Task statement
For the data below, transcribe the part that opens with the line containing "tax: 4% = 6.67 -> 4% = 6.80" and closes with the line containing "Baby Food Freezer Tray - Paquet", exactly and with no pictures.

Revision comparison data

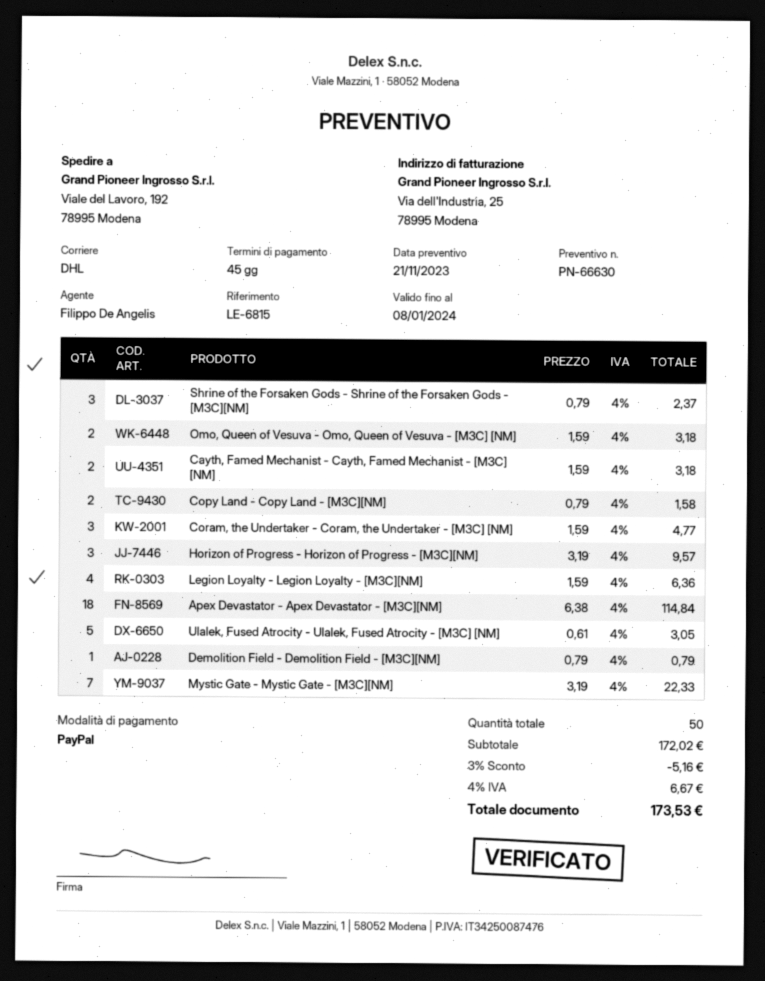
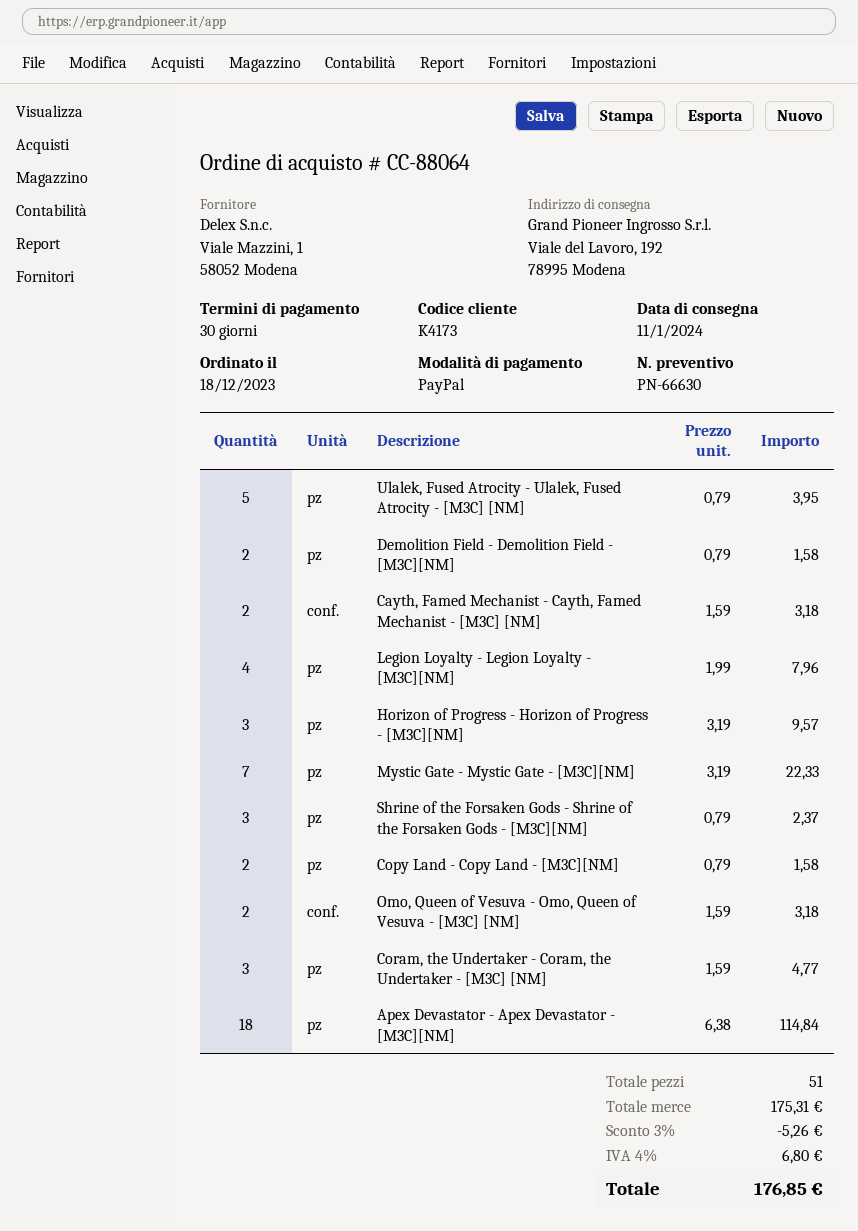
payment terms: 45 days -> 30 days
Legion Loyalty - Legion Loyalty - [M3C][NM]: 4 x 1.59 = 6.36 -> 4 x 1.99 = 7.96
Ulalek, Fused Atrocity - Ulalek, Fused Atrocity - [M3C] [NM]: 5 x 0.61 = 3.05 -> 5 x 0.79 = 3.95
Demolition Field - Demolition Field - [M3C][NM]: 1 x 0.79 = 0.79 -> 2 x 0.79 = 1.58
total quantity: 50 -> 51
subtotal: 172.02 -> 175.31
discount: 3% = 5.16 -> 3% = 5.26
tax: 4% = 6.67 -> 4% = 6.80
total: 173.53 -> 176.85

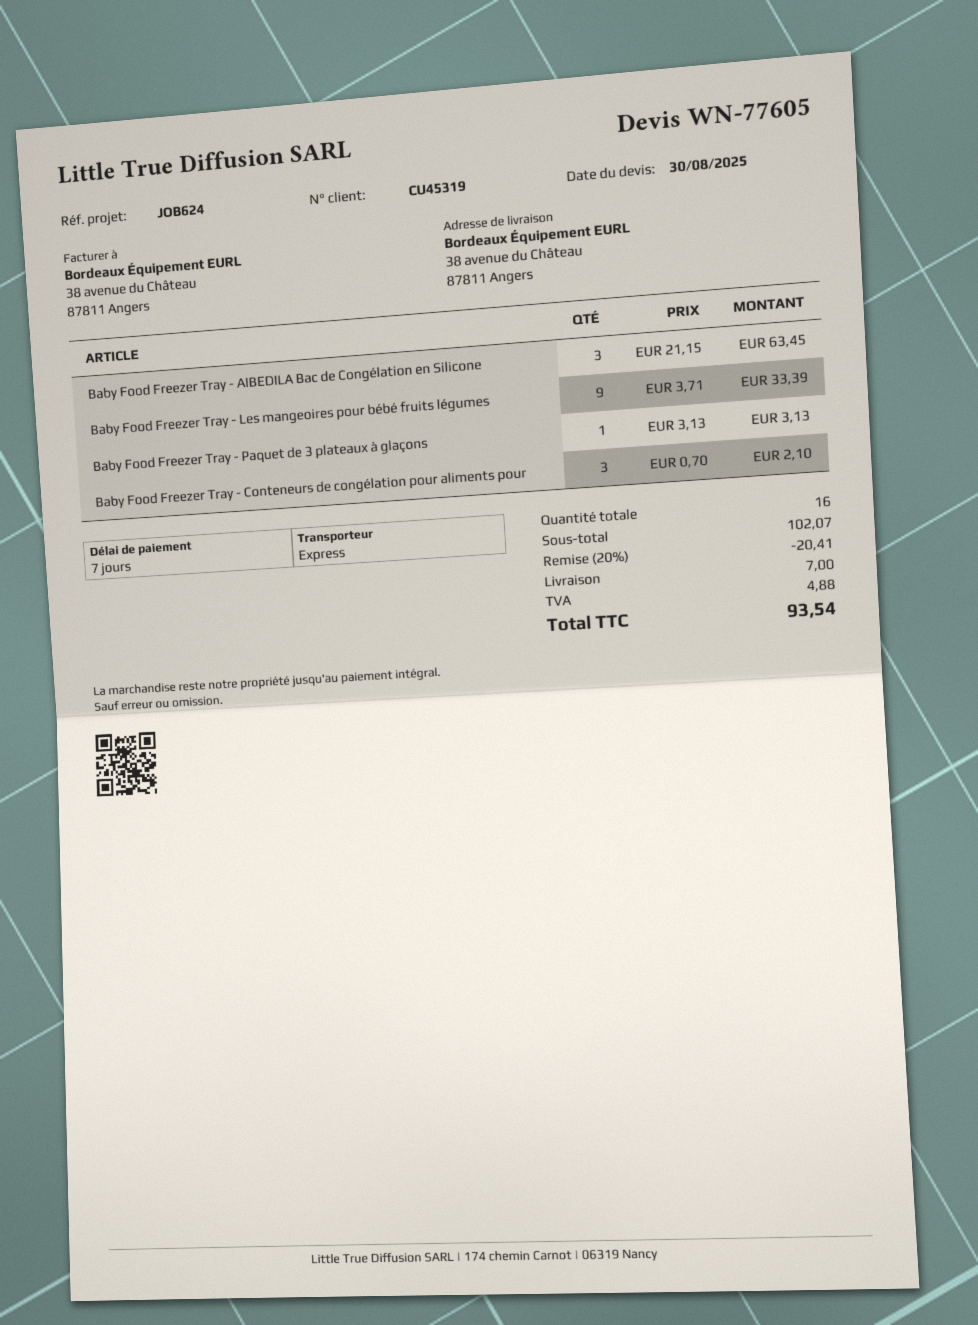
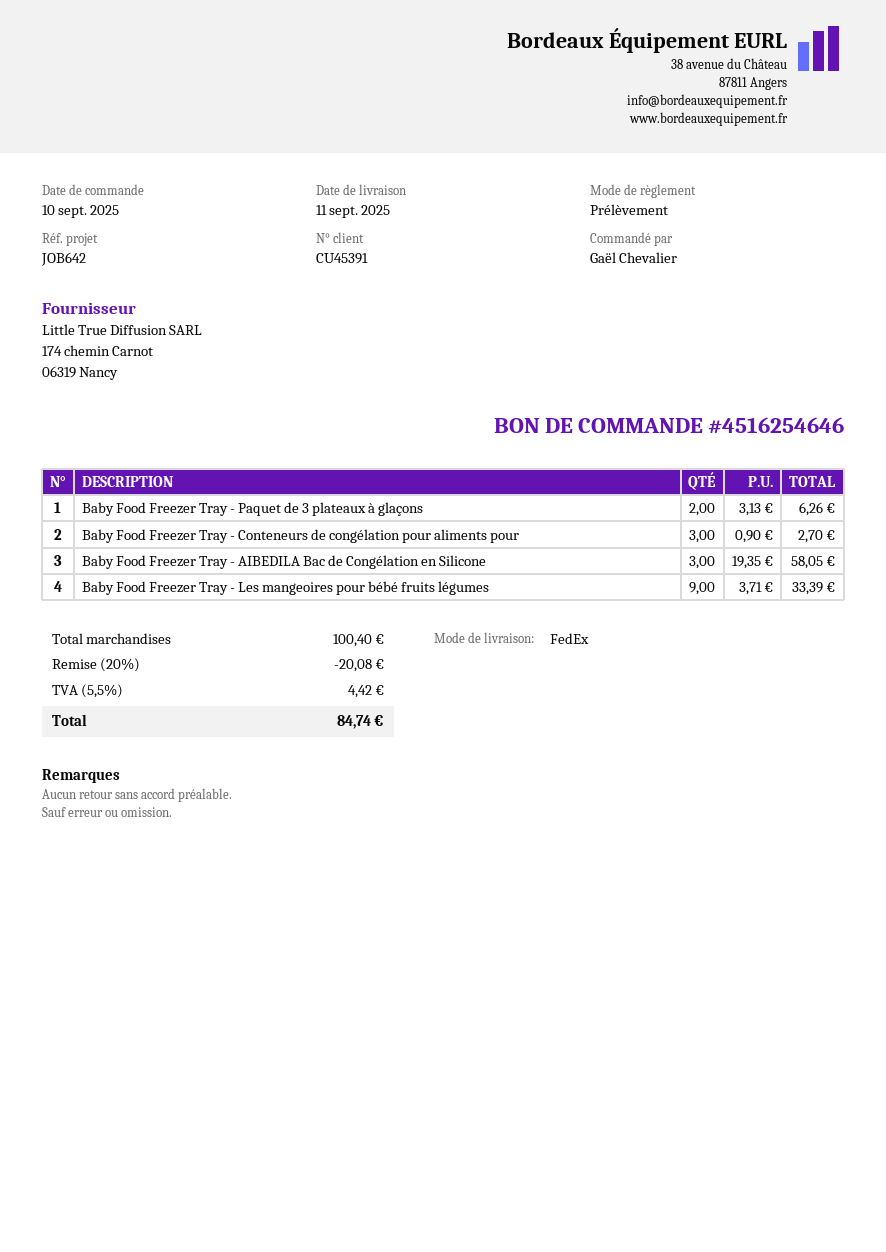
customer number: CU45319 -> CU45391
reference: JOB624 -> JOB642
shipping method: express -> FedEx
Baby Food Freezer Tray - AIBEDILA Bac de Congélation en Silicone: 3 x 21.15 = 63.45 -> 3 x 19.35 = 58.05
Baby Food Freezer Tray - Paquet de 3 plateaux à glaçons: 1 x 3.13 = 3.13 -> 2 x 3.13 = 6.26
Baby Food Freezer Tray - Conteneurs de congélation pour aliments pour: 3 x 0.70 = 2.10 -> 3 x 0.90 = 2.70
subtotal: 102.07 -> 100.40
discount: 20% = 20.41 -> 20% = 20.08
shipping: 7.00 -> none
tax: 4.88 -> 4.42
total: 93.54 -> 84.74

Answer space
tax: 4% = 6.67 -> 4% = 6.80
total: 173.53 -> 176.85

customer number: CU45319 -> CU45391
reference: JOB624 -> JOB642
shipping method: express -> FedEx
Baby Food Freezer Tray - AIBEDILA Bac de Congélation en Silicone: 3 x 21.15 = 63.45 -> 3 x 19.35 = 58.05
Baby Food Freezer Tray - Paquet de 3 plateaux à glaçons: 1 x 3.13 = 3.13 -> 2 x 3.13 = 6.26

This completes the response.